BGN's significant correlation with EMT pathway activation across cancers suggests its pivotal role in tumor progression, warranting further investigation into its specific function in ESCC (Fig. 6D, E). Although elevated BGN expression has been reported to correlate with poorer overall survival in ESCC, the underlying mechanisms remain to be elucidated [24]. In vitro experiments from our study corroborate these findings, showing that RNA interference-mediated BGN suppression in ESCC cell lines significantly impeded cell proliferation, induced apoptosis, and attenuated cell migration and invasion, revealing a tumor-suppressive role for BGN in ESCC pathophysiology.
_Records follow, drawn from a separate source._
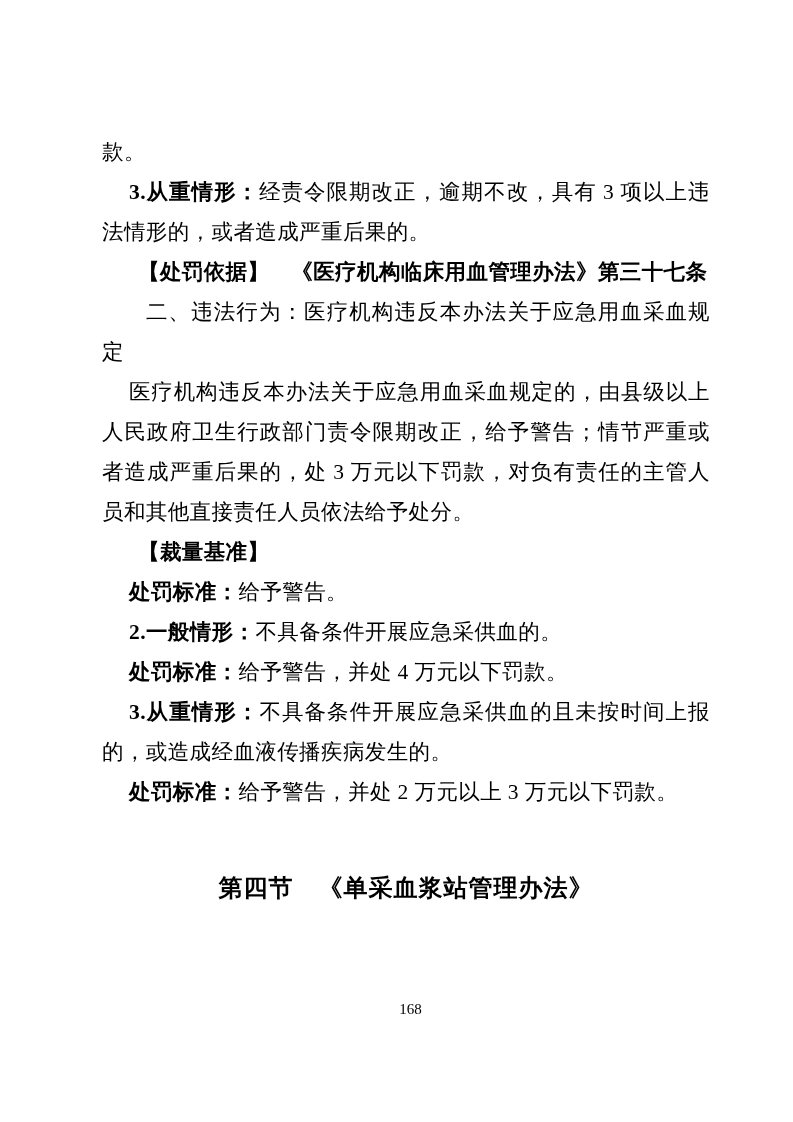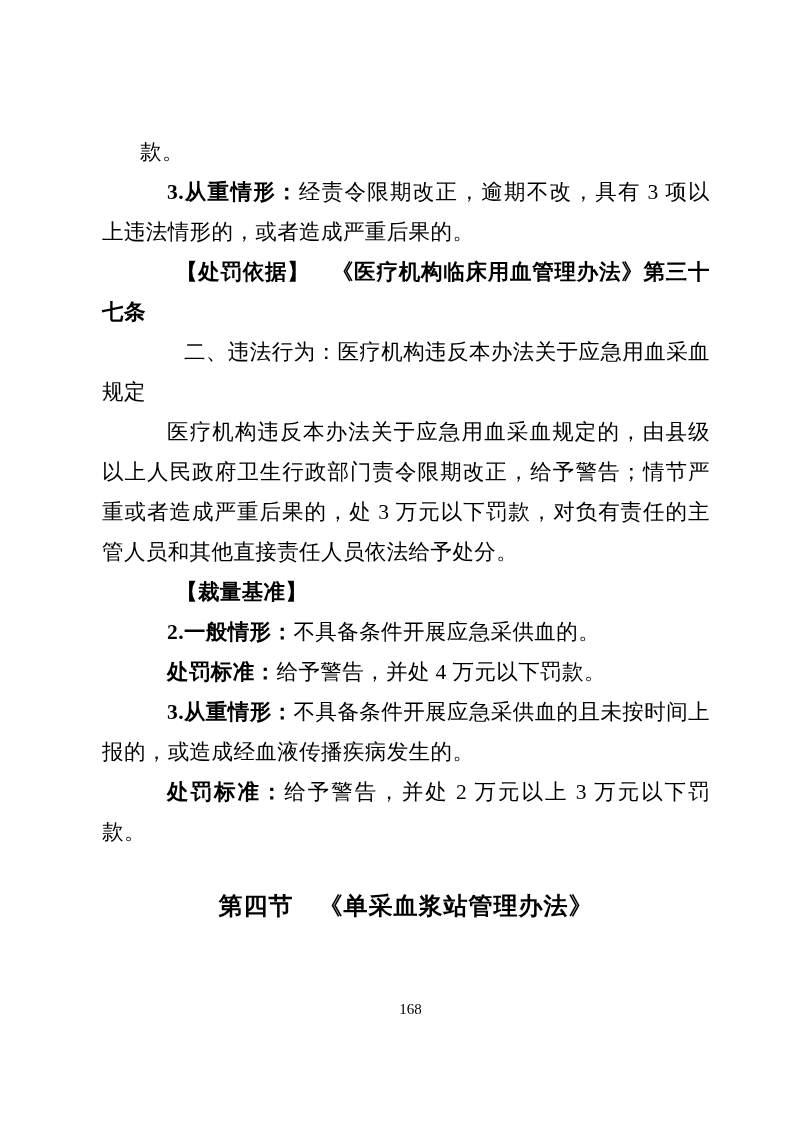--- a/index.html
+++ b/index.html
@@ -27,28 +27,27 @@
   .para {
     margin: 0;
     font-size: 21.5px;
     line-height: 40px;
     text-align: justify;
     letter-spacing: 0.4px;
     word-break: break-all;
   }
   .para .lbl {
     font-weight: bold;
-    margin-left: 38px;
   }
   .ind0  { text-indent: 0; }
   .ind1  { text-indent: 27px; }
   .ind15 { text-indent: 36px; }
   .ind2  { text-indent: 44px; }
   .section-heading {
-    margin: 34px 0 0 0;
+    margin: 56px 0 0 0;
     font-size: 24px;
     line-height: 40px;
     font-weight: bold;
     text-align: center;
     letter-spacing: 1px;
   }
   .footer {
     position: absolute;
     top: 998px;
     left: 14px;
@@ -72,20 +71,21 @@
 
     <p class="para ind15"><b class="lbl">【处罚依据】　《医疗机构临床用血管理办法》第三十七条</b><span></span></p>
 
     <p class="para ind2"><b class="lbl"></b><span>二、违法行为：医疗机构违反本办法关于应急用血采血规定</span></p>
 
     <p class="para ind1"><b class="lbl"></b><span>医疗机构违反本办法关于应急用血采血规定的，由县级以上人民政府卫生行政部门责令限期改正，给予警告；情节严重或者造成严重后果的，处 3 万元以下罚款，对负有责任的主管人员和其他直接责任人员依法给予处分。</span></p>
 
     <p class="para ind15"><b class="lbl">【裁量基准】</b><span></span></p>
 
 
+    <p class="para ind1"><b class="lbl">处罚标准：</b><span>给予警告。</span></p>
 
     <p class="para ind1"><b class="lbl">2.一般情形：</b><span>不具备条件开展应急采供血的。</span></p>
 
     <p class="para ind1"><b class="lbl">处罚标准：</b><span>给予警告，并处 4 万元以下罚款。</span></p>
 
     <p class="para ind1"><b class="lbl">3.从重情形：</b><span>不具备条件开展应急采供血的且未按时间上报的，或造成经血液传播疾病发生的。</span></p>
 
     <p class="para ind1"><b class="lbl">处罚标准：</b><span>给予警告，并处 2 万元以上 3 万元以下罚款。</span></p>
 
     <h2 class="section-heading"><span>第四节　《单采血浆站管理办法》</span></h2>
Cancer represents a multifaceted systemic disorder characterized by the dynamic interplay between malignant cells, the ECM, and the diverse cellular constituents of the TME. The ECM's pivotal role in tumor progression marks it as a prime target for oncological therapies. TKIs have revolutionized NSCLC [60] and CML [61] treatment by targeting EGFR mutations, partially via discoidin domain receptors (DDRs) signal transduction inhibition. There is an urgent need to identify tumor-specific ECM targets that can suppress cell proliferation, migration, and angiogenesis to curb tumor progression without harming healthy tissues. Intratumoral ECM has been proposed as an antigen for tumor vaccines and CAR therapy, with studies demonstrating that fibronectin EDA domain-targeted vaccines improved macrophage infiltration, inhibited angiogenesis, and reduced metastasis in a breast cancer mouse model [62, 63]. Despite advances, challenges persist in ECM-targeted cancer therapies, notably the absence of systematic assessments of ECM variability across cancers, which is essential for tailored treatment strategies and sensitivity profiling. Furthermore, the scarcity of ECM-specific drug libraries may stem from inadequate in vitro and in vivo models [37]. Our stratification of ESCC patients by BGN expression levels identified a heightened sensitivity to standard chemotherapies in the high-expression cohort. TE-1 cells with intrinsic high BGN levels showed significantly reduced proliferation following treatment with docetaxel, paclitaxel, oxaliplatin and OSI-027, in accordance with the drug sensitivity analysis. These findings position BGN as a promising biomarker for personalized ESCC chemotherapy and highlight its potential role in guiding the selection of targeted therapeutics.

Conclusion

In conclusion, our research has pinpointed seven pivotal characteristic genes and crafted a diagnostic nomogram integrating these genetic markers with clinical metrics, offering a robust framework for the early detection of ESCC. These genetic elements may also serve as prognostic indicators and therapeutic targets, facilitating personalized clinical strategies and medical decision-making for ESCC management. Given BGN's crucial involvement in the etiology and progression of ESCC, therapeutic targeting of this protein could confer a significant clinical benefit. Thus, the adjunctive use of chemotherapeutic agents like docetaxel, paclitaxel, and oxaliplatin, in tandem with current therapeutic strategies, may significantly bolster the clinical efficacy of ESCC treatments.